Bernard Bigras Bloc Rosemont—La Petite-Patrie, QC

Mr. Speaker, I am very pleased to speak today on Bill C-16.

This bill was introduced by the government on March 4, 2009. It is what I would term an omnibus bill, because it amends a number of environmental statutes. It runs to close to 190 pages and beefs up the enforcement, fines, penalty and sentencing provisions relating to offences against an environmental act. Nine pieces of legislation are amended, including the Canadian Environmental Protection Act (1999), the Migratory Birds Convention Act, 1994, the Wild Animal and Plant Protection and Regulation of International and Interprovincial Trade Act, the Antarctic Environmental Protection Act, the International River Improvements Act, the Canada National Parks Act and the National Marine Conservation Areas Act.

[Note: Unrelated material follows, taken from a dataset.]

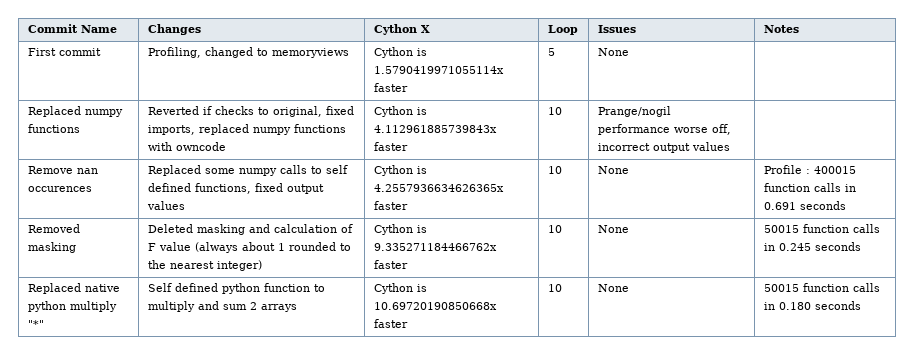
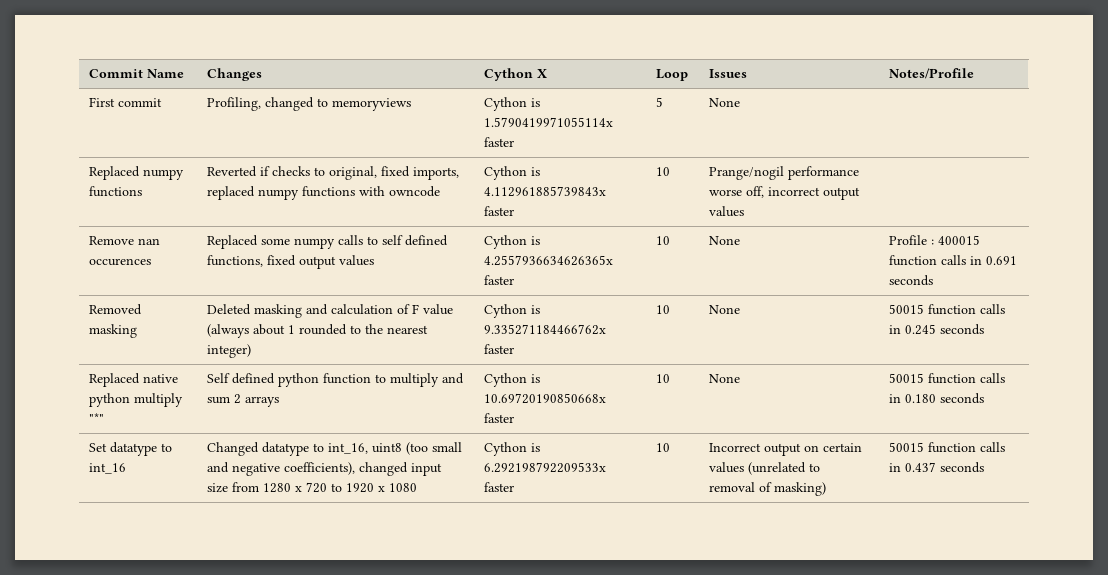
[763,25,799,33] Notes -> [889,68,975,79] Notes/Profile
(861, 305) none -> [89,442,173,456] [89,463,127,474] [207,442,463,456] [207,462,443,476] [207,482,418,493] [484,442,541,456] [484,462,607,473] [484,482,515,492] [656,443,671,452] [709,443,863,456] [709,462,821,475] [709,482,827,496] [889,442,1006,453] [889,462,985,473] // Set datatype to int_16 | Changed datatype to int_16, uint8 (too small and negative coefficients), changed input size from 1280 x 720 to 1920 x 1080 | Cython is 6.292198792209533x faster | 10 | Incorrect output on certain values (unrelated to removal of masking) | 50015 function calls in 0.437 seconds

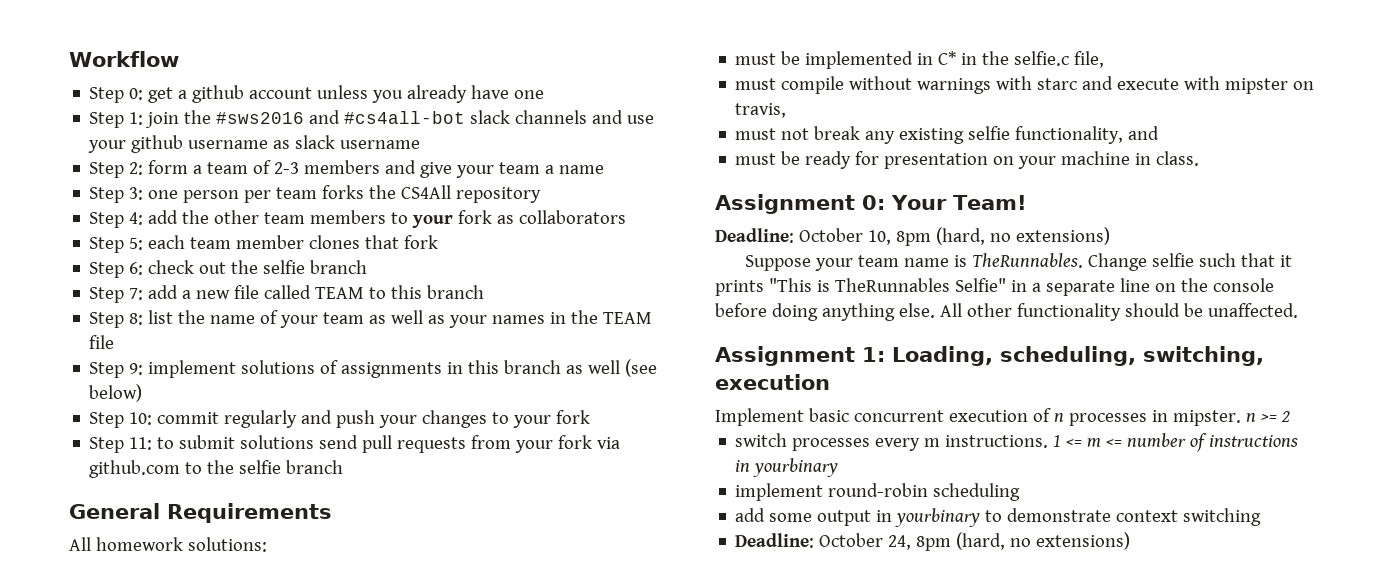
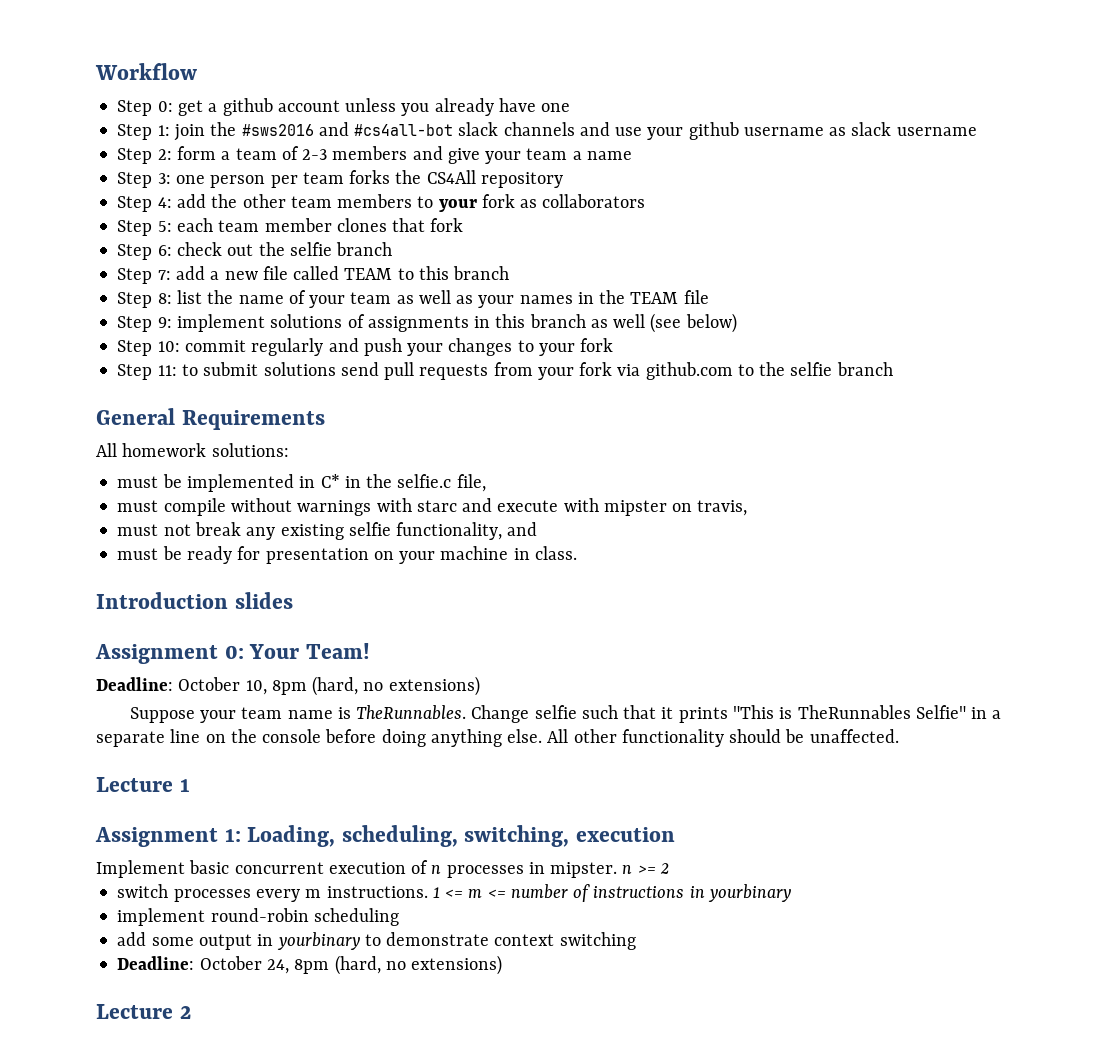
(1200, 158) none -> [96,592,293,609] // Introduction slides
(1298, 310) none -> [96,777,190,792] // Lecture 1
(1131, 541) none -> [96,1004,191,1019] // Lecture 2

We were somewhat surprised when the government introduced this omnibus bill on March 4. What we were expecting from them was not an omnibus bill beefing up the enforcement, penalties and fines relating to offences against the environmental acts, but rather a regulatory framework such as the government had announced with great pomp and circumstance in 1997. Here on Parliament Hill, people were expecting an announcement from the government about regulations and legislation on climate change, an act that would make Canada a contributor to the international efforts to reduce greenhouse gases, particularly as we are leading up to the important conference on climate change to be held in Copenhagen in December 2009. Everyone was expecting the government to come up with a response to this regulatory framework that has been promised since 2007, particularly with a new administration in place south of the border, one that has made a commitment to come to the conference on climate change with legislation aimed at reducing greenhouse gas emissions.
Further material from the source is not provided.